On the approach to equilibrium for a polymer with adsorption and repulsion
Pietro Caputo, Fabio Martinelli, Fabio Lucio Toninelli

TL;DR
This paper analyzes the dynamics of a one-dimensional polymer model with adsorption and repulsion, providing new bounds on relaxation times and spectral gaps, and revealing how phase transitions affect the system's approach to equilibrium.
Contribution
It introduces a natural spin flip dynamics for the polymer model and derives improved estimates on spectral gap and mixing time, highlighting the impact of phase transitions on relaxation behavior.
Findings
Relaxation to equilibrium is at least as fast as the free case with no wall.
In the delocalized phase, the spectral gap scales as O(L^{-5/2}) with logarithmic corrections.
Localized regime exhibits stretched exponential relaxation of local functions.
Abstract
We consider paths of a one-dimensional simple random walk conditioned to come back to the origin after L steps (L an even integer).
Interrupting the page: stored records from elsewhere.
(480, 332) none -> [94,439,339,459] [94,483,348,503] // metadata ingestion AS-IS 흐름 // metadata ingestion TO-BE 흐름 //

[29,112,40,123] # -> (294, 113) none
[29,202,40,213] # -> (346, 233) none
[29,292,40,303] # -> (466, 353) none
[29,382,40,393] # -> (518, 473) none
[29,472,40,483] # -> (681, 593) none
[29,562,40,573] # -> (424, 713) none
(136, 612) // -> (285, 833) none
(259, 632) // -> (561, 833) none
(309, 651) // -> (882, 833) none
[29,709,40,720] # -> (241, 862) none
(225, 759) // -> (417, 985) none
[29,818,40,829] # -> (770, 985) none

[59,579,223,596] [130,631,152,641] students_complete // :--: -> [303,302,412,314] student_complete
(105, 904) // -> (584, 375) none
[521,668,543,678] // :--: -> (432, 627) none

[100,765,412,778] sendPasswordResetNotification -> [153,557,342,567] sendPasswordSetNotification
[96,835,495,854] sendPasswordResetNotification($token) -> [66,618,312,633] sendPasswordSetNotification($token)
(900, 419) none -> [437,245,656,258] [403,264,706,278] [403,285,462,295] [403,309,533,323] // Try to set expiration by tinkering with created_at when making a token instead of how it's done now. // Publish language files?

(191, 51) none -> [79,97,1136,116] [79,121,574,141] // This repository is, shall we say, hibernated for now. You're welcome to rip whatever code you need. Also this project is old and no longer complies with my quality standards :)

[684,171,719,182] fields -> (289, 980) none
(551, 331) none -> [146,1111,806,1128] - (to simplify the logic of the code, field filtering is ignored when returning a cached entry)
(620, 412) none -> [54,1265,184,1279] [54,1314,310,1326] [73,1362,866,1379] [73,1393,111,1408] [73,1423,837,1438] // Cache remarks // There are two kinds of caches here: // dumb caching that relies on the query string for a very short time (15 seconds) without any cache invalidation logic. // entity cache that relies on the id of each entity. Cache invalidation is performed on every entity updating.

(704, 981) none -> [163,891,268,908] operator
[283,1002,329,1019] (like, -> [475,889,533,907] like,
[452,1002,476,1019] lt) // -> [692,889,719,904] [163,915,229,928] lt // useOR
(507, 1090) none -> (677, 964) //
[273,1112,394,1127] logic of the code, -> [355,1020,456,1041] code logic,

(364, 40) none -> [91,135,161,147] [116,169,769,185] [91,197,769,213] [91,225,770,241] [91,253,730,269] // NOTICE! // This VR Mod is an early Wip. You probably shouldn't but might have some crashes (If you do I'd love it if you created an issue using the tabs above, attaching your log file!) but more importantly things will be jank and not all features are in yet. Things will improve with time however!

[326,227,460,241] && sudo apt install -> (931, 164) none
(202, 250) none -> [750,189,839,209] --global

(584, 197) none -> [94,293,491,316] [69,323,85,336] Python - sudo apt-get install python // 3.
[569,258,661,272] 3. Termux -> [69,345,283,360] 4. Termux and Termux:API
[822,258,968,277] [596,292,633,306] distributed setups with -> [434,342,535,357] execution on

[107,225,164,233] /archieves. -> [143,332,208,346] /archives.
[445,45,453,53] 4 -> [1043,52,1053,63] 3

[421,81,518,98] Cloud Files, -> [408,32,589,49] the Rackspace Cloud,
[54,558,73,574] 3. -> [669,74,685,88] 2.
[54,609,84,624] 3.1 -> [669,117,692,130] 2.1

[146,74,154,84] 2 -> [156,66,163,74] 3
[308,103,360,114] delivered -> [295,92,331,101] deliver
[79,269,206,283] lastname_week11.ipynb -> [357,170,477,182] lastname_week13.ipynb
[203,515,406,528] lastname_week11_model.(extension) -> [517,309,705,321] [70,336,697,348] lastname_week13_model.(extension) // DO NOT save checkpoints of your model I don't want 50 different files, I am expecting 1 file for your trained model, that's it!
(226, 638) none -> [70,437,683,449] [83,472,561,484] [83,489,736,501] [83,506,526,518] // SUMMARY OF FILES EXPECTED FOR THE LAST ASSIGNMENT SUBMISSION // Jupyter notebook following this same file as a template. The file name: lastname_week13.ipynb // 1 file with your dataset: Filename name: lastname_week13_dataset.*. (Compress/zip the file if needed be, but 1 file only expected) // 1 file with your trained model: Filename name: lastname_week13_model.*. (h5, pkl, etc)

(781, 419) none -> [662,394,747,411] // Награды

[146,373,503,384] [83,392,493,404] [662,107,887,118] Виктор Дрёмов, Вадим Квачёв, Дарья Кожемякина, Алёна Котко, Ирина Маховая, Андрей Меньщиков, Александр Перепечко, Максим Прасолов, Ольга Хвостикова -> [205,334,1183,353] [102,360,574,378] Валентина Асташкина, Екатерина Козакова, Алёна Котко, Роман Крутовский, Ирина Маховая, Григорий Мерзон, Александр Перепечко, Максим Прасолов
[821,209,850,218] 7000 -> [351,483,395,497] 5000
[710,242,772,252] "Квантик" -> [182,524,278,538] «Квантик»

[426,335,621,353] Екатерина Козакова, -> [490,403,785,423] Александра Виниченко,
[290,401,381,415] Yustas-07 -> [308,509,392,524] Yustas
In the 'pinning model' each path \eta has a weight \lambda^{N(\eta)}, where \lambda>0 and N(\eta) is the number of zeros in \eta. When the paths are constrained to be non-negative, the polymer is said to satisfy a hard-wall constraint. Such models are well known to undergo a localization/delocalization transition as the pinning strength \lambda is varied. In this paper we study a natural 'spin flip' dynamics for these models and derive several estimates on its spectral gap and mixing time. In particular, for the system with the wall we prove that relaxation to equilibrium is always at least as fast as in the free case (\lambda=1, no wall), where the gap and the mixing time are known to scale as L^{-2} and L^2\log L, respectively. This improves considerably…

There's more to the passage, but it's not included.